GDPR and Blockchain- A Paradox
Before we get to the minimal amount of jargon that this article has, let us talk about data protection particular to the internet.
You have recently dealt with a company and have provided your contact information simply because they asked for it.
Well, why did they ask for it?
What exactly would they do with it?
You might ask yourself whether such concerns are important. Or how valuable would your data even be for a big FMCG. Assuredly, they will seem important once you start getting unsolicited calls and your name is listed on databases which you don’t happily approve of.
You can look at the mess that social media giants are in right now simply because of data misuse. The effects of data misuse are vast and range across multiple levels. They can disrupt a person’s daily lifestyle or can even influence a nation’s election.
Considering such extensive fallouts, the European General Data Regulation Protection was introduced by the EU in April, 2016. This was a measure which intended to filter all suspicious uses of a person’s digital data.
It has already been implemented on the 25th of May, 2018, and expects all companies operating within the EU to give control of data usage to the consumers. It also entails stating stark explanation of the requirement of any kind of data.
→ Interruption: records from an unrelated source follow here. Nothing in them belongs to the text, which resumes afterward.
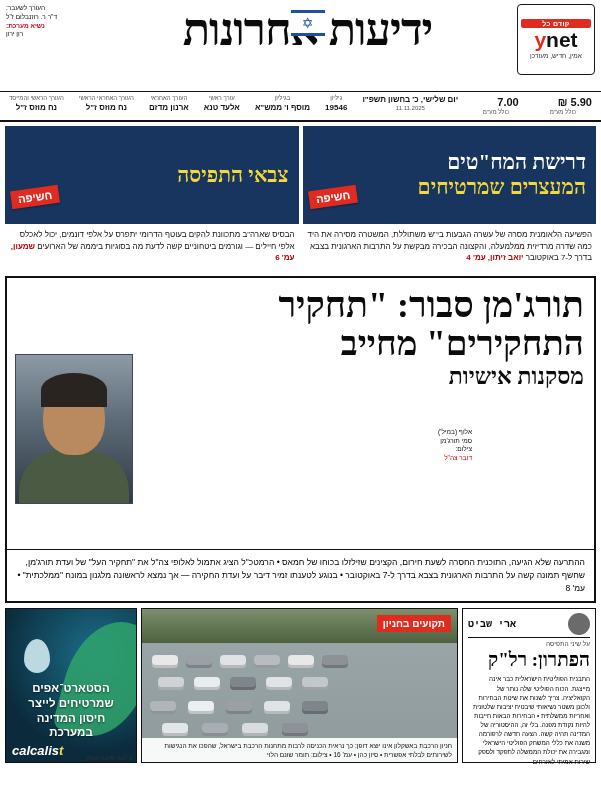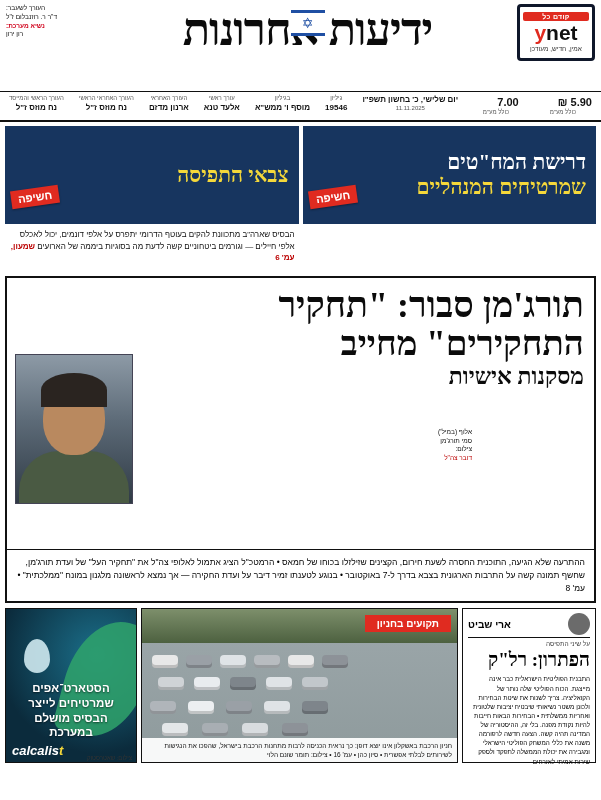--- a/index.html
+++ b/index.html
@@ -14,21 +14,21 @@
   
   .masthead {
     position: relative;
     height: 92px;
     border-bottom: 1px solid #111;
     padding: 4px 6px 0 6px;
   }
   .mh-row { display: flex; align-items: flex-start; justify-content: space-between; height: 86px; }
   .logo-block { width: 86px; }
   .ynet-box {
-    border: 3px solid #0f172a; border-radius: 4px; width: 78px; padding: 5px 3px;
+    border: 1px solid #0f172a; border-radius: 4px; width: 78px; padding: 14px 3px;
     text-align: center;
   }
   .ynet-top {
     background: #e02b20; color: #fff; font-size: 7px; font-weight: bold;
     border-radius: 2px; padding: 1px 0; letter-spacing: 0.3px;
   }
   .ynet-word { font-size: 21px; font-weight: bold; color: #111; line-height: 1.05; margin-top: 1px;}
   .ynet-word .y { color: #e02b20; }
   .ynet-sub { font-size: 6.5px; color: #333; margin-top: 1px; line-height: 1.2; }
 
@@ -129,41 +129,41 @@
   }
   .photo-cap .cred { color: #b00; }
   .main-sub {
     direction: rtl; text-align: right; font-size: 8.5px; line-height: 1.5;
     padding: 6px 9px 7px 9px; border-top: 1px solid #111; margin-top: 4px;
   }
 
   
   .bottom-row { display: flex; gap: 4px; padding: 5px 5px 0 5px; height: 160px; }
   .col-op { width: 134px; border: 1px solid #111; position: relative; padding: 4px 5px; }
-  .op-top { display: flex; justify-content: space-between; align-items: center; border-bottom: 1px solid #111; padding-bottom: 2px;}
+  .op-top { display: flex; justify-content: space-between; align-items: center; border-bottom: 1px solid #111; padding-bottom: 2px; font-family: Liberation Mono, monospace;}
   .op-name { font-weight: bold; font-size: 10px; direction: rtl; }
   .op-avatar { width: 22px; height: 22px; border-radius: 50%; background: #6b6b6b; }
   .op-kicker { font-size: 6.5px; color: #444; direction: rtl; text-align: right; margin-top: 2px; }
   .op-title {
     font-family: "Liberation Serif", serif; font-weight: bold; font-size: 19px;
     direction: rtl; text-align: right; margin-top: 2px;
   }
   .op-text { direction: rtl; text-align: right; font-size: 6.3px; line-height: 1.45; margin-top: 3px; }
 
   .col-photo { flex: 1; position: relative; border: 1px solid #111; overflow: hidden; }
   .lot {
     position: absolute; inset: 0;
     background:
       linear-gradient(180deg, #cfd8dd 0%, #b9c4c9 18%, #9aa5a8 19%, #8e9a9c 100%);
   }
   .lot-trees { position: absolute; top: 0; left: 0; right: 0; height: 34px; background: linear-gradient(180deg,#7d8f6b,#4d6140); }
   .car { position: absolute; width: 26px; height: 13px; border-radius: 4px; background: #ddd; box-shadow: inset 0 -3px 0 rgba(0,0,0,.18); }
   .tag-red {
     position: absolute; top: 6px; right: 6px; background: #e02b20; color: #fff;
-    font-weight: bold; font-size: 10px; padding: 3px 12px; direction: rtl;
+    font-weight: bold; font-size: 10px; padding: 3px 6px; direction: rtl;
   }
   .photo-caption {
     position: absolute; bottom: 0; left: 0; right: 0; background: rgba(255,255,255,.93);
     direction: rtl; text-align: right; font-size: 6.5px; line-height: 1.4; padding: 3px 5px; color: #111;
   }
   .col-ad { width: 132px; position: relative; border: 1px solid #111; overflow: hidden; background: #0c2a3a; }
   .ad-bg { position: absolute; inset: 0; background: radial-gradient(circle at 70% 30%, #1b6f8a 0%, #0b2b3c 70%); }
   .ad-leaf { position: absolute; right: -10px; top: 10px; width: 80px; height: 120px; background: #2fa36b; border-radius: 60% 10% 60% 10%; opacity: .85; transform: rotate(15deg);}
   .ad-drop { position: absolute; left: 18px; top: 30px; width: 26px; height: 34px; background: #cfe9ef; border-radius: 50% 50% 50% 50% / 60% 60% 40% 40%; opacity: .9;}
   .ad-text {
@@ -245,23 +245,27 @@
       <div class="lbl">העורך הראשי והמייסד</div>
       <div class="val">נח מוזס ז"ל</div>
     </div>
   </div>
 
   <div class="top-boxes">
 
     <div class="tbox">
       <div class="tbox-blue">
         <div class="tbox-head a">דרישת המח"טים</div>
-        <div class="tbox-head a hl">שמרטיחים המנהליים</div>
+        <div class="tbox-head a hl">המעצרים שמרטיחים</div>
       </div>
       <div class="badge-expose">חשיפה</div>
+      <div class="tbox-body">
+        <span>הפשיעה הלאומנית מסרה של עשרה הגבעות בי"ש משתוללת, המשטרה מסירה את היד כמה שדרה מרדיזית ממלמעלה, והקצונה הבכירה מבקשת על התרבות הארגונית בצבא בדרך ל-7 באוקטובר</span>
+        <span class="byline">יואב זיתון, עמ' 4</span>
+      </div>
     </div>
 
     <div class="tbox">
       <div class="tbox-blue">
         <div class="tbox-head b hl">צבאי התפיסה</div>
       </div>
       <div class="badge-expose">חשיפה</div>
       <div class="tbox-body">
         <span>הבסיס שארה"ב מתכוונת להקים בעוטף הדרומי יתפרס על אלפי דונמים, יכול לאכלס אלפי חיילים — וגורמים ביטחוניים קשה לדעת מה בסוגיות ביממה של הארועים</span>
         <span class="byline">שמעון, עמ' 6</span>
@@ -334,21 +338,21 @@
     </div>
 
     <div class="col-ad">
       <div class="ad-bg">
         <div class="ad-leaf"></div>
         <div class="ad-drop"></div>
       </div>
       <div class="ad-text">
         <div>הסטארט־אפים</div>
         <div>שמרטיחים לייצר</div>
-        <div>הבסיס מושלם</div>
+        <div>חיסון המדינה</div>
         <div>במערכת</div>
       </div>
       <div class="ad-logo">calcalis<span class="dot">t</span></div>
       <div class="bottom-credit">צילום: שאטרסטוק</div>
     </div>
   </div>
 
 </div>
 
 </body></html>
For example, a major restaurant chain might ask for your number while taking your order. If they are taking it to send you occasional promotional texts then it is acceptable.
If there is no reason to know a person’s contact information, a company should desist from doing so.
The entire philosophy of the GDPR rests on the notion of least data accumulation. This would ultimately lead to less chances of data theft and manipulation.
How does it affect Blockchain?
David Fragale, co-founder at Atonomi, makes a statement about it.
“GDPR presents an opportunity for EU citizens to exercise control over their personal data. From a Blockchain perspective, this aligns well with the community’s ethos of moving away from central authorities. However, technologically, this conflicts with Blockchain’s immutable ledger and decentralized data storage architecture.”
Blockchain, intrinsically works by accumulating data about transactions. This, in turn leads to roping in data about all subjects involved in every transaction ever made. Since this is exactly opposite to what GDPR stands for, there is a prevalent question about the future of the Blockchain tech and crypto companies located within the jurisdiction of the GDPR.
A blockchain is built to protect data from being modified or deleted. Therefore, if the GDPR calls for any one aspect of the Blockchain to be changed, it would prove highly difficult, expensive and time-consuming. All consenting parties would eventually have to agree for a change to be brought out in the Blockchain.
One solution could be an IMS or Identity Management System.
This is essentially based on the off-chain storage concept of Blockchain.
With the help of an IMS, users can store their PII or Personally Identifiable Information on their personal devices, unlike on the Blockchain itself. This would help organisations using Blockchain be spared from coming under the purview of GDPR’s driving principles.
Users are also free to delete their own data in the IMS thereby satisfying the GDPR’s idea about the right to data erasure.
What is the future of Blockchain and GDPR compatibility?
While on one hand, technologies like Blockchain, Artificial Intelligence and Biometrics are emerging with a strong assurance of privacy and data security, the other hand sees austere global regulations being set in order to enforce openness and overall data transparency.
This unusual mix makes it hard for policy makers and technological entrepreneurs to be on the same page. However, the constant pressure that EU is facing might see some changes in how it carries out its long-term legislation.